Residents of St. Croix will not be the first to get misleading information. Disregarding information often makes it difficult for residents of communities where Black people predominate to know whom to trust. Higher than normal lead levels were initially concealed by Flint officials. Newark officials stressed the safety of the city’s reservoirs when levels rose, even though the problem is usually with lead pipes rather than the source. In Benton Harbor, Michigan, residents were forced to rely on bottled water while they waited months for inspectors to validate the filter’s effectiveness.
Some of those problems were avoided by officials on the Caribbean island of St. Croix, who promptly informed the locals of the outcome. An emergency was proclaimed by the governor.

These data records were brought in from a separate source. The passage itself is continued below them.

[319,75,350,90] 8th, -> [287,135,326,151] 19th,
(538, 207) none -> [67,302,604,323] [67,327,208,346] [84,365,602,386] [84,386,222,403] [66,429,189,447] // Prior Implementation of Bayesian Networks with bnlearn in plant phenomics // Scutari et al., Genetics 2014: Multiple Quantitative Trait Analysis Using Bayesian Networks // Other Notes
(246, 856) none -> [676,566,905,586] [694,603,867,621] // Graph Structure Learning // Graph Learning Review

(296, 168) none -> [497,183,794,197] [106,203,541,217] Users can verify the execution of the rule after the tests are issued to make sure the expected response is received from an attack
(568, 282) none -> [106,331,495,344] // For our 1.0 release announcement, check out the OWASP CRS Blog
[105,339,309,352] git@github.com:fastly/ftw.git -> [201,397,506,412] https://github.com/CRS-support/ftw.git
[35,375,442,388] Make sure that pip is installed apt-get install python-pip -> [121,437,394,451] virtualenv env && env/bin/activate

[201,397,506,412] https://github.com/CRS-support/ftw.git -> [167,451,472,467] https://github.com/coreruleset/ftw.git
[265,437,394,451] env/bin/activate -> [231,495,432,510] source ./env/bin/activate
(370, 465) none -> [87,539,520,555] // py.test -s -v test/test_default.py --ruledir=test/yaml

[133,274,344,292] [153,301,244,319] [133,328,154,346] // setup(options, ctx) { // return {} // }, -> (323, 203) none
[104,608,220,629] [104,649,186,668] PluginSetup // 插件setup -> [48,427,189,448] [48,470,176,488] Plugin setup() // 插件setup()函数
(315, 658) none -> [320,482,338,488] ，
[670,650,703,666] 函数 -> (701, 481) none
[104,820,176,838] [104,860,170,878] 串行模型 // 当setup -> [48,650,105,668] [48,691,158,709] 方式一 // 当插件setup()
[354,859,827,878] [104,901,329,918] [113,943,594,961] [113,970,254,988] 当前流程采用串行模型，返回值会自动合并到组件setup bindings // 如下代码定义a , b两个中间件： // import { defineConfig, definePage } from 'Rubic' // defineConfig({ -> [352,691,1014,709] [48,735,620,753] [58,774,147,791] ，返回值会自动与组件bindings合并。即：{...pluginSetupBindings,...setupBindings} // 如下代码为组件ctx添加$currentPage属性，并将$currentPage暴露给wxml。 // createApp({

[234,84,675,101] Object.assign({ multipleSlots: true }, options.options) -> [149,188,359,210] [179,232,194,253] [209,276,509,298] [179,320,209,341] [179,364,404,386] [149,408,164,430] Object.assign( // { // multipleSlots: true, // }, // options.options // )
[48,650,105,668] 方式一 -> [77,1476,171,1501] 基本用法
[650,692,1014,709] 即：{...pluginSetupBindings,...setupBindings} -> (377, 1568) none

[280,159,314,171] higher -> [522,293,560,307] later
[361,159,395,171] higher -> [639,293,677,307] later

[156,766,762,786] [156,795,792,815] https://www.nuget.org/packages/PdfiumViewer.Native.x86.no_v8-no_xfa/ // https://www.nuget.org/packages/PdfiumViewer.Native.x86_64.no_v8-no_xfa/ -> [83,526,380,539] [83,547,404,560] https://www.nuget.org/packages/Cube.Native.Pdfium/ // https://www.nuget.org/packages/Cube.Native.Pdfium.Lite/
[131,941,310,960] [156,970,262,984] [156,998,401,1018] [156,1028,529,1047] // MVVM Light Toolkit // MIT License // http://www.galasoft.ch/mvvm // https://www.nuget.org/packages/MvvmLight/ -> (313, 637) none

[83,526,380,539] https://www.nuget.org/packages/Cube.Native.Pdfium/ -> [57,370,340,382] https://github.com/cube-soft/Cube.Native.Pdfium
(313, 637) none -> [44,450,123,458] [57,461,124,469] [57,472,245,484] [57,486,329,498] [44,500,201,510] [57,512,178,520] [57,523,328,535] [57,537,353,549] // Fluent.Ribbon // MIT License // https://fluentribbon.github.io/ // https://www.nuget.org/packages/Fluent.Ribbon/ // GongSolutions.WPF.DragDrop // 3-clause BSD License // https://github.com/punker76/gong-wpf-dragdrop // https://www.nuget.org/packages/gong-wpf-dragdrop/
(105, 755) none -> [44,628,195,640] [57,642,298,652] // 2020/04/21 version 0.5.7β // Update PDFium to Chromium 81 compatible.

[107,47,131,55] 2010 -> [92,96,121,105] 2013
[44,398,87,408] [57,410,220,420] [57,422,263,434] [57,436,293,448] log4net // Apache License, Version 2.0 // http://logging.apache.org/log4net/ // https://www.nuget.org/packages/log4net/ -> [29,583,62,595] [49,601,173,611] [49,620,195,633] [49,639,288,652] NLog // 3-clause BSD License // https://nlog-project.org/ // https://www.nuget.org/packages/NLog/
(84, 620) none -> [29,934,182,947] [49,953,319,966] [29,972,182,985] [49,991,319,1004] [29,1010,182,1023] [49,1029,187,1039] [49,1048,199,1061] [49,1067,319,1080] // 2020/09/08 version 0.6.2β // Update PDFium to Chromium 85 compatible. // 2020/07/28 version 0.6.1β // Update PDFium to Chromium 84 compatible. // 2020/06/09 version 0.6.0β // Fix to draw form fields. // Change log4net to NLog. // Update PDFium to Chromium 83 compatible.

The leader of the Virgin Islands Water and Power Authority, Andrew Smith, stated, “This is not something that we shy away from talking about.”
According to Edwards, there is an issue with the way the samples were obtained and the extremely high results do not accurately reflect reality. Workers typically use water from a domestic faucet to test for lead. However, the samples taken from the meter were the ones that tested so high on St. Croix.
“When you (unscrew) it, you are literally ripping the leaded brass apart and a chunk of leaded brass gets in your sample”, he remarked. It generates findings that are inflated.
Tom Neltner, an expert in chemicals and lead at the Environmental Defense Fund, concurred that the water meter’s testing isn’t reliable. He added that there were “a lot of abnormalities” in the way that St. Croix was sampled.
Thus, parents in St. Croix are still unaware of the amount of lead their children were exposed to.